We reviewed the list of CPT codes both eligible for the telehealth and likely to be used by our practices. Only AWVs require an element of patient interaction unlikely to be available when the patient is not at a health care facility. We encourage you to use E&M codes in lieu of AWV codes if appropriate. Our review of codes can be found here. You can not bill any code that you do not meet the requirements for. In those cases, either downgrade the code or consider billing an online check in (99421-99423).
Yes, the HHS Office of Civil Rights (OCR) issued a notice that specifically allows for use of private consumer technologies. However, purpose-built telehealth tools have many features such as billing assistance, consent management, waiting rooms, etc. that are not available in consumer technologies. If you use consumer technology, you need to ensure all state-required mandates are met, including requirements for patient consent The only thing the waiver does is waive enforcement of the privacy and security requirements of the technology itself.

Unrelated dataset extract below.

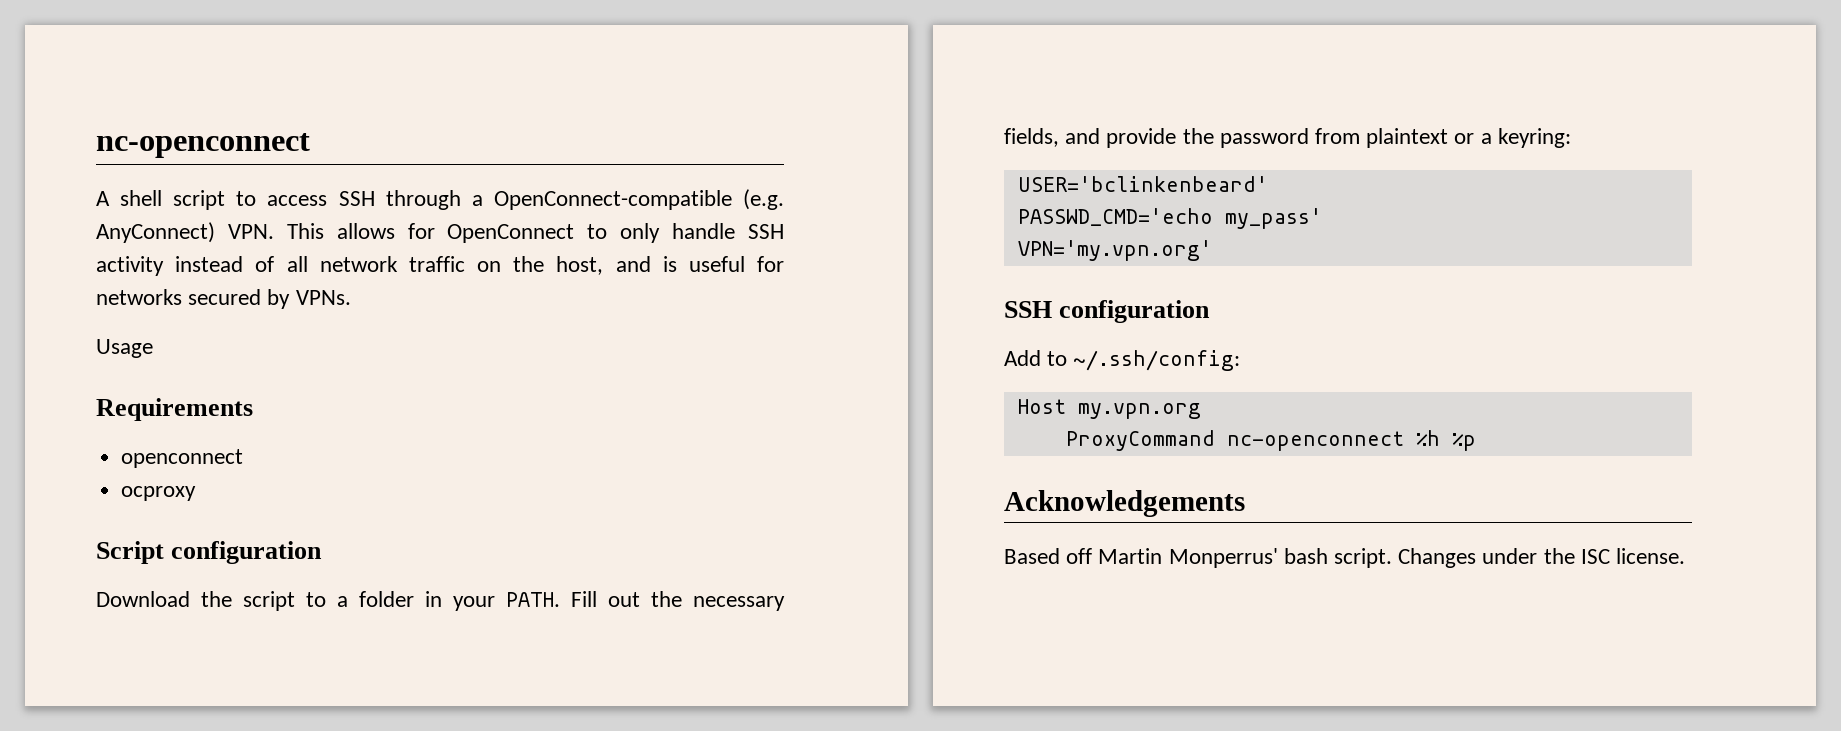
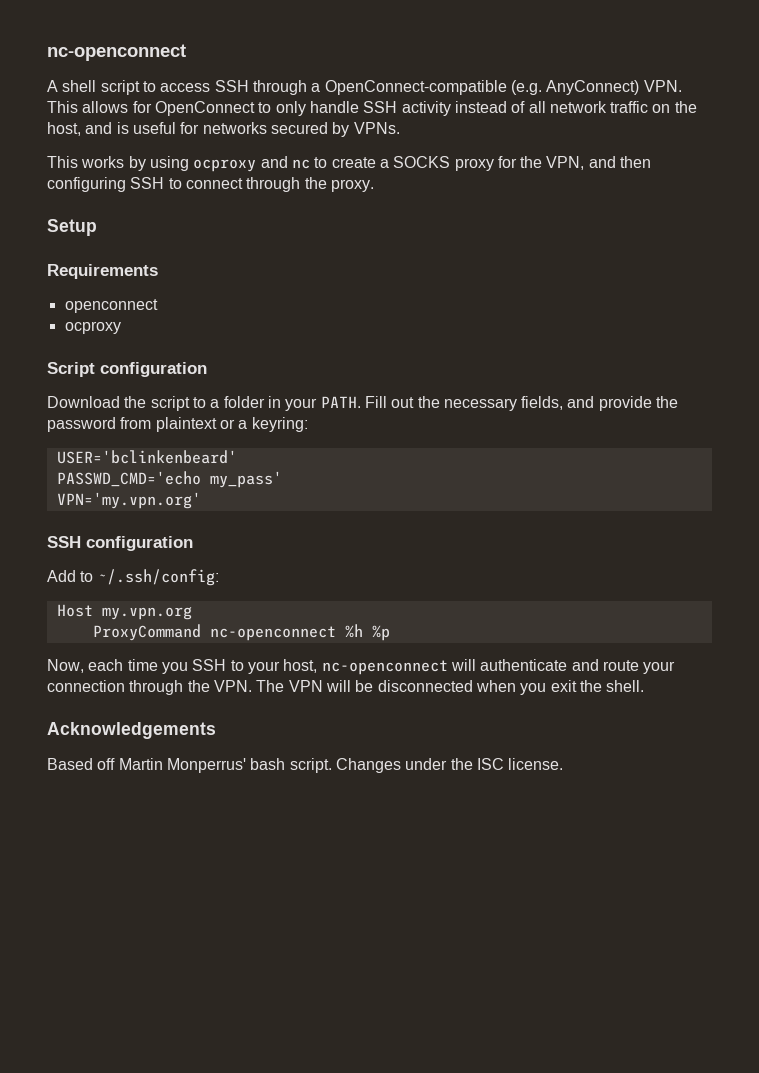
[96,339,153,358] Usage -> [47,156,652,172] [47,177,374,192] [47,219,97,236] This works by using ocproxy and nc to create a SOCKS proxy for the VPN, and then configuring SSH to connect through the proxy. // Setup
(1476, 442) none -> [47,659,676,675] [47,680,645,695] // Now, each time you SSH to your host, nc-openconnect will authenticate and route your connection through the VPN. The VPN will be disconnected when you exit the shell.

The federal legislation required physicians to have an established relationship with a patient in order to use these new flexibilities, but CMS has said “HHS will not conduct audits to ensure that such a prior relationship existed for claims submitted during this public health emergency.” This means that the “established relationship” federal requirement essentially does not apply in the current environment.
Practices can charge a co-pay, however HHS Office of Inspector General (OIG) is providing flexibility for healthcare providers to reduce or waive cost-sharing for telehealth visits paid by federal healthcare programs.